Ah, but I know what you’re thinking — that thing in the picture isn’t a lamb. No, it’s a pepper. A sweet pepper with the improbable name of Gogorez.

They’re billing it as a “beefsteak pepper” – short and fat and fleshy – and they’re promoting it super hard. Uncle B., the seasoned gardener that he is, is immune to such marketing nonsense.

But I’m not! He’s growing me a Gogorez!! SQUEEE!

Comments


Comment from Ric Fan
Time: April 3, 2018, 7:45 pm

I knew someone who loved fried green pepper sandwichs. I never tried them. They do stink up the place.


Comment from gebrauchshund
Time: April 4, 2018, 3:41 am

Dunno…looks like its got a creepy little mouth with bad teeth…I’d be careful.


Comment from DurnedYankee
Time: April 4, 2018, 4:06 pm

Yeah, I thought it was a photo of a one-eyed pepper monster.

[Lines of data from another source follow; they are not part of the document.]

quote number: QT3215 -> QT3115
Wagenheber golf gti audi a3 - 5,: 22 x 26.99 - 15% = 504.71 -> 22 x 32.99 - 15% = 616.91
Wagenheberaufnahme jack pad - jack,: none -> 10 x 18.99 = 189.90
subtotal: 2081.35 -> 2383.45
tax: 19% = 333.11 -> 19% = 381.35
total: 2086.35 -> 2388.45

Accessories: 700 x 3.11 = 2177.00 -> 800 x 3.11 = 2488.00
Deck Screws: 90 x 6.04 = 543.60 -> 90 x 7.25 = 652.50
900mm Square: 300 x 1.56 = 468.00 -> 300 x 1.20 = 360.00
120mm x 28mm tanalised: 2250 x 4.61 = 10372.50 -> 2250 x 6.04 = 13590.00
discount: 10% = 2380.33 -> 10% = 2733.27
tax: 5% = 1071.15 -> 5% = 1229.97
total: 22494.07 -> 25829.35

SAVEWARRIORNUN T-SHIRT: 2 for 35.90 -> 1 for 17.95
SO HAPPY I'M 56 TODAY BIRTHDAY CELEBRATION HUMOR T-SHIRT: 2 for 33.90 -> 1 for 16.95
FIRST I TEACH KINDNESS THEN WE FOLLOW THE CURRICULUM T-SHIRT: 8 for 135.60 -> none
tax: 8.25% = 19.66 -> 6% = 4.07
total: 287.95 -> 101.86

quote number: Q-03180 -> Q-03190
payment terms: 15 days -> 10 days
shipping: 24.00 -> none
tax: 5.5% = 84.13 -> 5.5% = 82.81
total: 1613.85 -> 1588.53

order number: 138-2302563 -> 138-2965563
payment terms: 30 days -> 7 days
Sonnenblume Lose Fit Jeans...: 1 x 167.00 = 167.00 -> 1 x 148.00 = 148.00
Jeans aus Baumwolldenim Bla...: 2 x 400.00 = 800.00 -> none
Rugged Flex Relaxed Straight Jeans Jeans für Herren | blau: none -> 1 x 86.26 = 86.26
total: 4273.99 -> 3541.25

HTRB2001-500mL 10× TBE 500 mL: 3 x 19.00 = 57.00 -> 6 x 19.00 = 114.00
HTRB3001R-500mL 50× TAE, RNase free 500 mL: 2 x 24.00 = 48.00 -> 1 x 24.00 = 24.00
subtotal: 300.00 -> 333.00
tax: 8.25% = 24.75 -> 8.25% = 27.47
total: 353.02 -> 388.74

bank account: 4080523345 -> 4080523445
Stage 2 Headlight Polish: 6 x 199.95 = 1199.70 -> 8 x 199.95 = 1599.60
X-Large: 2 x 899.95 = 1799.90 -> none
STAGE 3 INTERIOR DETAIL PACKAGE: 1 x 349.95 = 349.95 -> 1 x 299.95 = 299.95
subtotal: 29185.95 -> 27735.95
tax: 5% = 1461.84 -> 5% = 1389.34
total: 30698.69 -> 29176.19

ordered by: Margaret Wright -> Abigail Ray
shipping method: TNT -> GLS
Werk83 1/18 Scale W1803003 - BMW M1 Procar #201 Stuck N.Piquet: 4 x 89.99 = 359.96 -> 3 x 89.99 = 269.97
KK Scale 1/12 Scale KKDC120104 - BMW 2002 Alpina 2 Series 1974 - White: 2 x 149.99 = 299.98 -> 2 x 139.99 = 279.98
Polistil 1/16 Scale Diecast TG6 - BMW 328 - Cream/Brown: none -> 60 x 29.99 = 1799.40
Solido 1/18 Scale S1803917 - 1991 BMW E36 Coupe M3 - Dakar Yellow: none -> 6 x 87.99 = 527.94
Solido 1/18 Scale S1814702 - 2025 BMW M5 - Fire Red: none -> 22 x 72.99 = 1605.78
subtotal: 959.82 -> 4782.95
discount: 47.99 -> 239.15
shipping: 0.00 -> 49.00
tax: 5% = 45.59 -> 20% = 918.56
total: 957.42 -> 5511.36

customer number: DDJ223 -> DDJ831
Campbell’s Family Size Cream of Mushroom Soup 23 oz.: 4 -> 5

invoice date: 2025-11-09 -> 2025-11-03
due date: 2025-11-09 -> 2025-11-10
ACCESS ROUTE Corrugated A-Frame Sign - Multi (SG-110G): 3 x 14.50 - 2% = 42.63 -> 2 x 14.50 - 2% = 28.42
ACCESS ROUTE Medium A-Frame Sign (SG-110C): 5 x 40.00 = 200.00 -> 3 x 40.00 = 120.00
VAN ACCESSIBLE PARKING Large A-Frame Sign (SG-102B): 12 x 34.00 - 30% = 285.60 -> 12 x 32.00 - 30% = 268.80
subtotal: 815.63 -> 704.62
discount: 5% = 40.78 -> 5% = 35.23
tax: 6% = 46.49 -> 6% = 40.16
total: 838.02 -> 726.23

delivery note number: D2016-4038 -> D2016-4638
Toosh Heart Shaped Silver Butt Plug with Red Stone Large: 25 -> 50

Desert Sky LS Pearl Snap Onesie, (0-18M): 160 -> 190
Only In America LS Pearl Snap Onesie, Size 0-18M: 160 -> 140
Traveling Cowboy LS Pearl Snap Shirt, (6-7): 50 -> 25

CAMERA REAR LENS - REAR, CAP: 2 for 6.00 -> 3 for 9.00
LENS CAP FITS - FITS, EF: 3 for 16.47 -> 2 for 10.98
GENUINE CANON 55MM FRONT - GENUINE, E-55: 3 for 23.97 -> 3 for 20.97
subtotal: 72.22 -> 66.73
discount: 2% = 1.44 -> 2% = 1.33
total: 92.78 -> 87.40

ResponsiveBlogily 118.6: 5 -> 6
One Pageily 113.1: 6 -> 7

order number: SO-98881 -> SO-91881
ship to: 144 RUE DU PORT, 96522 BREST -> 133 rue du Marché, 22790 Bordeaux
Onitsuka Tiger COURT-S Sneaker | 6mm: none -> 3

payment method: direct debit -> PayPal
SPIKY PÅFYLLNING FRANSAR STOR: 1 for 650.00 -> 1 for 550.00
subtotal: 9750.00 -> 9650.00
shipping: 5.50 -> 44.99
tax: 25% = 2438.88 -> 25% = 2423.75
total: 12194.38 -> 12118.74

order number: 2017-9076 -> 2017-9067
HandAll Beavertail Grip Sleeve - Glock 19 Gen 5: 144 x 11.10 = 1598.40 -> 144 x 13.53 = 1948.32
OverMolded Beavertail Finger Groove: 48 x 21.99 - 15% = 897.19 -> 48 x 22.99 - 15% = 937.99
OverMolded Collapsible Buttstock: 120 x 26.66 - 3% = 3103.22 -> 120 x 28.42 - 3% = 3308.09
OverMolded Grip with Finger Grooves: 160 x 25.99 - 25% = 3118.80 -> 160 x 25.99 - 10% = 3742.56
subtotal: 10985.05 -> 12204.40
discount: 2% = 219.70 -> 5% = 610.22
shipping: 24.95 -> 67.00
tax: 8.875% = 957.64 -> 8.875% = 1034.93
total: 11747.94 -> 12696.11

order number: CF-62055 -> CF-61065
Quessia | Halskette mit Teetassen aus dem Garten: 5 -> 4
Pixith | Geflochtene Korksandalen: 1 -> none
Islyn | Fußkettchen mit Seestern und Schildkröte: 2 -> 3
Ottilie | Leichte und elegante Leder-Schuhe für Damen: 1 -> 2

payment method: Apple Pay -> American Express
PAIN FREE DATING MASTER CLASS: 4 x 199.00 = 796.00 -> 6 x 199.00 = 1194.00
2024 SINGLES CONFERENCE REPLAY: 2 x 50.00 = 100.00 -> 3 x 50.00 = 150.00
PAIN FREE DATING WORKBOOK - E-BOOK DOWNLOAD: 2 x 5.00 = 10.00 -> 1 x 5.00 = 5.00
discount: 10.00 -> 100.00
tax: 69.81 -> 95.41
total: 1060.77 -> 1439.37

So speaking of sheepies, the Ozzies have sheep shearing folk songs and they seem to be quite fond of the banjo, do the Brits?
I mean, semi contemporary, not Steeleye Span.


Comment from S. Weasel
Time: April 4, 2018, 8:35 pm

The Brits have a historic interest in the banjo that pre-dates WWII. Not so much since.

The Ozzies are big banjo collectors. Or, at least, I know a few Ozzies who are banjo collectors, from the banjo forums.


Comment from McGyver
Time: April 5, 2018, 1:54 am

It has teeth

McGyver, out


Comment from Rich Rostrom
Time: April 5, 2018, 4:06 am

I like odd sweet peppers: cubanella, ancient red, gypsy.

But then I also like unusual hot peppers: chilaca, manzano, Italian long hot, banana (none of which are very hot, but have distinctive interesting flavors).


Comment from DurnedYankee
Time: April 5, 2018, 3:49 pm

I have a nice album off of Amazon by a (dead) fella named Gary Shearston – mostly about sheering sheep and such – called “The springtime it brings on the shearing”

One would almost think he was advertising shears or something.
He played nice banjo.
The lyrics had me in the ‘ozzie’ dictionary every 5 minutes trying to figure out what in hell he was singing about.
I know more about tarring sheep than I should now.